[Start of Attachment]

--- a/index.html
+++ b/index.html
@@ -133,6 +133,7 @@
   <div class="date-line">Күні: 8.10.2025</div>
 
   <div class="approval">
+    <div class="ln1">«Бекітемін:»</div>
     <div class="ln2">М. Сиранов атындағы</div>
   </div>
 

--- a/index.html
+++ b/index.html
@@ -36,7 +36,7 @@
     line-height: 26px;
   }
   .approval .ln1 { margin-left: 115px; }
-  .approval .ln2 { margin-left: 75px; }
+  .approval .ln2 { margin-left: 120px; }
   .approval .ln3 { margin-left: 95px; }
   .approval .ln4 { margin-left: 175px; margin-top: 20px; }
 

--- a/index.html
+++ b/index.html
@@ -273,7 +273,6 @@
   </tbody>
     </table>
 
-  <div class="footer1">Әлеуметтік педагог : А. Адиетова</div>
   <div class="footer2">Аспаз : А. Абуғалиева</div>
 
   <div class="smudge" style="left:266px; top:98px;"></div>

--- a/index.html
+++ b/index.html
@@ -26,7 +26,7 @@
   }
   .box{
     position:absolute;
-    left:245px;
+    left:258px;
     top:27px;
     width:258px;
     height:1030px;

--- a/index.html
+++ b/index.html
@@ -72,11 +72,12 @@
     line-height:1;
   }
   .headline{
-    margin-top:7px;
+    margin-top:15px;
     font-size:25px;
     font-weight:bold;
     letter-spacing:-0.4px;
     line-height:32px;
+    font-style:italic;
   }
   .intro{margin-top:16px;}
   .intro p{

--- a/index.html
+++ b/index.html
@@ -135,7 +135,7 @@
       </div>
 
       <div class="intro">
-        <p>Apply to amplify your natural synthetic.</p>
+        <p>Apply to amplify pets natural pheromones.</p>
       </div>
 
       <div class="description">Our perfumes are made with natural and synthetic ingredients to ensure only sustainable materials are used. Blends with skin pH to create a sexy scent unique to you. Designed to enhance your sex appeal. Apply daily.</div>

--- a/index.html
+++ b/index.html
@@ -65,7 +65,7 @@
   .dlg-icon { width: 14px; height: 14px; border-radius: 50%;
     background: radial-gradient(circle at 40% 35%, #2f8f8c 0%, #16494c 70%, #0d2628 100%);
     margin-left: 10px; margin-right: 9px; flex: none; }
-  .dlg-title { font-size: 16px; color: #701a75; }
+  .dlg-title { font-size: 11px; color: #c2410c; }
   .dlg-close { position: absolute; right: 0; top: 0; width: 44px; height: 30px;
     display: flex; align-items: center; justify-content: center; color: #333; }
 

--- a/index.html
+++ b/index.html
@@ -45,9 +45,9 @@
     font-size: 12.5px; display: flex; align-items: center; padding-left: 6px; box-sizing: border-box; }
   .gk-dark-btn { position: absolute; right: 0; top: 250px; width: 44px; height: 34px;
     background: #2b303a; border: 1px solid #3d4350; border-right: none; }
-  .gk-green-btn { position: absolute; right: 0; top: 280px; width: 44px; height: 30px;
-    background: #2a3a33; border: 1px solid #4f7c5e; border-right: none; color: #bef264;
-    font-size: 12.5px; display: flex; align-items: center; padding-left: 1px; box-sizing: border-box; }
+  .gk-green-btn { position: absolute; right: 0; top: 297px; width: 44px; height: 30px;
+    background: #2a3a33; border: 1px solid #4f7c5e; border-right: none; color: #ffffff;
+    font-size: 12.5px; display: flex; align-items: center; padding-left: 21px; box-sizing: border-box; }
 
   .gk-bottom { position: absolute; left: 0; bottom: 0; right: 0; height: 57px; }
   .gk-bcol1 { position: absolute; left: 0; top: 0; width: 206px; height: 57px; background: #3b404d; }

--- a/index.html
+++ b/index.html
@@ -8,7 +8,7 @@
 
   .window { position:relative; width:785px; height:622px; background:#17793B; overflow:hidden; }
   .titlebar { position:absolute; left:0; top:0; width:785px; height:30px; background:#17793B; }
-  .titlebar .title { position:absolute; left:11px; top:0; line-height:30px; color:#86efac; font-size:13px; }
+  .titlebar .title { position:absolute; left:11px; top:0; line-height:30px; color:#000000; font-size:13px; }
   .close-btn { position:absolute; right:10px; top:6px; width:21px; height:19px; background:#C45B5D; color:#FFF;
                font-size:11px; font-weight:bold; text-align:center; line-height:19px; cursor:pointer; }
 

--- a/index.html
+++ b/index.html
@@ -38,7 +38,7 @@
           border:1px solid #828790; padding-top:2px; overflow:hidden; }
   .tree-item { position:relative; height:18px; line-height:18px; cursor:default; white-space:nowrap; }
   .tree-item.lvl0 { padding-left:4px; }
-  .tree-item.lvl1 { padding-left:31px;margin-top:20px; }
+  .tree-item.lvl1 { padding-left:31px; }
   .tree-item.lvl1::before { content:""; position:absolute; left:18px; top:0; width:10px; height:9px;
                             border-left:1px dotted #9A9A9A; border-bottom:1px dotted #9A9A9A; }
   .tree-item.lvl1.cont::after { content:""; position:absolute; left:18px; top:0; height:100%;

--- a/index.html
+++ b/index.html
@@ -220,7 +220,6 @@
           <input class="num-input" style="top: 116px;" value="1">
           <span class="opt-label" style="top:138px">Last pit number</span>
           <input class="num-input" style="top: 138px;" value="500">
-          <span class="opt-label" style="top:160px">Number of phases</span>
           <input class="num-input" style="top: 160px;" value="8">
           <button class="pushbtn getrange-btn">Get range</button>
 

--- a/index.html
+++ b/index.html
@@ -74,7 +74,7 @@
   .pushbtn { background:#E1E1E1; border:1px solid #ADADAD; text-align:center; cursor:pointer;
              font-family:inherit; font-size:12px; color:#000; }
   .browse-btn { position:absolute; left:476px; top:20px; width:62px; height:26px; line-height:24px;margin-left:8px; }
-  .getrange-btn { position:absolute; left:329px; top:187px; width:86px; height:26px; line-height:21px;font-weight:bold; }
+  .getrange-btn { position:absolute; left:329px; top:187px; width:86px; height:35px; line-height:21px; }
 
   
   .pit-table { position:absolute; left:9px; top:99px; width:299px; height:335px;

[End of Attachment]

## Exercise objective:
Would you write out the data exactly as it reads?

## Response:
--- a/index.html
+++ b/index.html
@@ -133,6 +133,7 @@
   <div class="date-line">Күні: 8.10.2025</div>
 
   <div class="approval">
+    <div class="ln1">«Бекітемін:»</div>
     <div class="ln2">М. Сиранов атындағы</div>
   </div>
 

--- a/index.html
+++ b/index.html
@@ -36,7 +36,7 @@
     line-height: 26px;
   }
   .approval .ln1 { margin-left: 115px; }
-  .approval .ln2 { margin-left: 75px; }
+  .approval .ln2 { margin-left: 120px; }
   .approval .ln3 { margin-left: 95px; }
   .approval .ln4 { margin-left: 175px; margin-top: 20px; }
 

--- a/index.html
+++ b/index.html
@@ -273,7 +273,6 @@
   </tbody>
     </table>
 
-  <div class="footer1">Әлеуметтік педагог : А. Адиетова</div>
   <div class="footer2">Аспаз : А. Абуғалиева</div>
 
   <div class="smudge" style="left:266px; top:98px;"></div>

--- a/index.html
+++ b/index.html
@@ -26,7 +26,7 @@
   }
   .box{
     position:absolute;
-    left:245px;
+    left:258px;
     top:27px;
     width:258px;
     height:1030px;

--- a/index.html
+++ b/index.html
@@ -72,11 +72,12 @@
     line-height:1;
   }
   .headline{
-    margin-top:7px;
+    margin-top:15px;
     font-size:25px;
     font-weight:bold;
     letter-spacing:-0.4px;
     line-height:32px;
+    font-style:italic;
   }
   .intro{margin-top:16px;}
   .intro p{

--- a/index.html
+++ b/index.html
@@ -135,7 +135,7 @@
       </div>
 
       <div class="intro">
-        <p>Apply to amplify your natural synthetic.</p>
+        <p>Apply to amplify pets natural pheromones.</p>
       </div>
 
       <div class="description">Our perfumes are made with natural and synthetic ingredients to ensure only sustainable materials are used. Blends with skin pH to create a sexy scent unique to you. Designed to enhance your sex appeal. Apply daily.</div>

--- a/index.html
+++ b/index.html
@@ -65,7 +65,7 @@
   .dlg-icon { width: 14px; height: 14px; border-radius: 50%;
     background: radial-gradient(circle at 40% 35%, #2f8f8c 0%, #16494c 70%, #0d2628 100%);
     margin-left: 10px; margin-right: 9px; flex: none; }
-  .dlg-title { font-size: 16px; color: #701a75; }
+  .dlg-title { font-size: 11px; color: #c2410c; }
   .dlg-close { position: absolute; right: 0; top: 0; width: 44px; height: 30px;
     display: flex; align-items: center; justify-content: center; color: #333; }
 

--- a/index.html
+++ b/index.html
@@ -45,9 +45,9 @@
     font-size: 12.5px; display: flex; align-items: center; padding-left: 6px; box-sizing: border-box; }
   .gk-dark-btn { position: absolute; right: 0; top: 250px; width: 44px; height: 34px;
     background: #2b303a; border: 1px solid #3d4350; border-right: none; }
-  .gk-green-btn { position: absolute; right: 0; top: 280px; width: 44px; height: 30px;
-    background: #2a3a33; border: 1px solid #4f7c5e; border-right: none; color: #bef264;
-    font-size: 12.5px; display: flex; align-items: center; padding-left: 1px; box-sizing: border-box; }
+  .gk-green-btn { position: absolute; right: 0; top: 297px; width: 44px; height: 30px;
+    background: #2a3a33; border: 1px solid #4f7c5e; border-right: none; color: #ffffff;
+    font-size: 12.5px; display: flex; align-items: center; padding-left: 21px; box-sizing: border-box; }
 
   .gk-bottom { position: absolute; left: 0; bottom: 0; right: 0; height: 57px; }
   .gk-bcol1 { position: absolute; left: 0; top: 0; width: 206px; height: 57px; background: #3b404d; }

--- a/index.html
+++ b/index.html
@@ -8,7 +8,7 @@
 
   .window { position:relative; width:785px; height:622px; background:#17793B; overflow:hidden; }
   .titlebar { position:absolute; left:0; top:0; width:785px; height:30px; background:#17793B; }
-  .titlebar .title { position:absolute; left:11px; top:0; line-height:30px; color:#86efac; font-size:13px; }
+  .titlebar .title { position:absolute; left:11px; top:0; line-height:30px; color:#000000; font-size:13px; }
   .close-btn { position:absolute; right:10px; top:6px; width:21px; height:19px; background:#C45B5D; color:#FFF;
                font-size:11px; font-weight:bold; text-align:center; line-height:19px; cursor:pointer; }
 

--- a/index.html
+++ b/index.html
@@ -38,7 +38,7 @@
           border:1px solid #828790; padding-top:2px; overflow:hidden; }
   .tree-item { position:relative; height:18px; line-height:18px; cursor:default; white-space:nowrap; }
   .tree-item.lvl0 { padding-left:4px; }
-  .tree-item.lvl1 { padding-left:31px;margin-top:20px; }
+  .tree-item.lvl1 { padding-left:31px; }
   .tree-item.lvl1::before { content:""; position:absolute; left:18px; top:0; width:10px; height:9px;
                             border-left:1px dotted #9A9A9A; border-bottom:1px dotted #9A9A9A; }
   .tree-item.lvl1.cont::after { content:""; position:absolute; left:18px; top:0; height:100%;

--- a/index.html
+++ b/index.html
@@ -220,7 +220,6 @@
           <input class="num-input" style="top: 116px;" value="1">
           <span class="opt-label" style="top:138px">Last pit number</span>
           <input class="num-input" style="top: 138px;" value="500">
-          <span class="opt-label" style="top:160px">Number of phases</span>
           <input class="num-input" style="top: 160px;" value="8">
           <button class="pushbtn getrange-btn">Get range</button>
 

--- a/index.html
+++ b/index.html
@@ -74,7 +74,7 @@
   .pushbtn { background:#E1E1E1; border:1px solid #ADADAD; text-align:center; cursor:pointer;
              font-family:inherit; font-size:12px; color:#000; }
   .browse-btn { position:absolute; left:476px; top:20px; width:62px; height:26px; line-height:24px;margin-left:8px; }
-  .getrange-btn { position:absolute; left:329px; top:187px; width:86px; height:26px; line-height:21px;font-weight:bold; }
+  .getrange-btn { position:absolute; left:329px; top:187px; width:86px; height:35px; line-height:21px; }
 
   
   .pit-table { position:absolute; left:9px; top:99px; width:299px; height:335px;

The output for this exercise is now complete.